Charles Davis Jameson (February 24, 1827 – November 6, 1862) was an American Civil War general and Democratic Party candidate for Governor of Maine.  He contracted "camp fever" (typhoid) at the Battle of Fair Oaks, returned to his native state of Maine, dying in transit or soon after.

Jameson was born in Gorham, Maine, but his family moved to the lumbering and sawmilling center of Old Town, Maine when he was still a child.  Jameson became a successful lumberman, and in 1860 was a delegate to the Democratic National Convention from Maine.  With the outbreak of war in 1861 he was elected Colonel commanding the 2nd Maine Volunteer Infantry Regiment, the first Maine unit to leave the state for the front. He led his regiment into the First Battle of Bull Run and was soon made Brigadier General of Volunteers.

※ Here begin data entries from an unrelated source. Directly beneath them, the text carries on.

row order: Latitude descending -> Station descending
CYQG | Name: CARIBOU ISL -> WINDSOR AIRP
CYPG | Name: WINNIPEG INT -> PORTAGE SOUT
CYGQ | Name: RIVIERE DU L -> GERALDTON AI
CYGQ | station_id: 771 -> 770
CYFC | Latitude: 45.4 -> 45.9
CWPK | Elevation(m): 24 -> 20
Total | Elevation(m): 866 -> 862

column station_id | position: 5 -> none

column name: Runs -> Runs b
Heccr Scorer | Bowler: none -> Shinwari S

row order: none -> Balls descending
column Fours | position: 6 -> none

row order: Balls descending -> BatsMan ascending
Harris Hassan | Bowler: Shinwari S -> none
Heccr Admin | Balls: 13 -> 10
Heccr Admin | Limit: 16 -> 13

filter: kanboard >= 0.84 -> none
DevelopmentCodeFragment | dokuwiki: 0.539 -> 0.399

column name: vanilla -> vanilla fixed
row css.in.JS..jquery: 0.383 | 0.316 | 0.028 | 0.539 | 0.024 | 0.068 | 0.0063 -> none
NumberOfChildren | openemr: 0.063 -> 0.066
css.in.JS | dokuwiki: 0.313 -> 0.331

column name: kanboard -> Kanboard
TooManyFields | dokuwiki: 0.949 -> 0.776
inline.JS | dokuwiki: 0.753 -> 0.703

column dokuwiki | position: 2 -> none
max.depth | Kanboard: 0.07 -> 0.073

In the months after Bull Run the Democratic Party of Maine split into anti-war and pro-war factions, and Jameson became the gubernatorial candidate of the "War Democrats".  He lost the election to Republican Israel Washburn, Jr. from the neighboring town of Orono, but narrowly beat the anti-war Democrat, John W. Dana.   In 1862, however, with the war going badly, Jameson was largely abandoned by Democratic voters when he ran again, though the anti-war Democratic candidate was narrowly defeated by Republican Abner Coburn.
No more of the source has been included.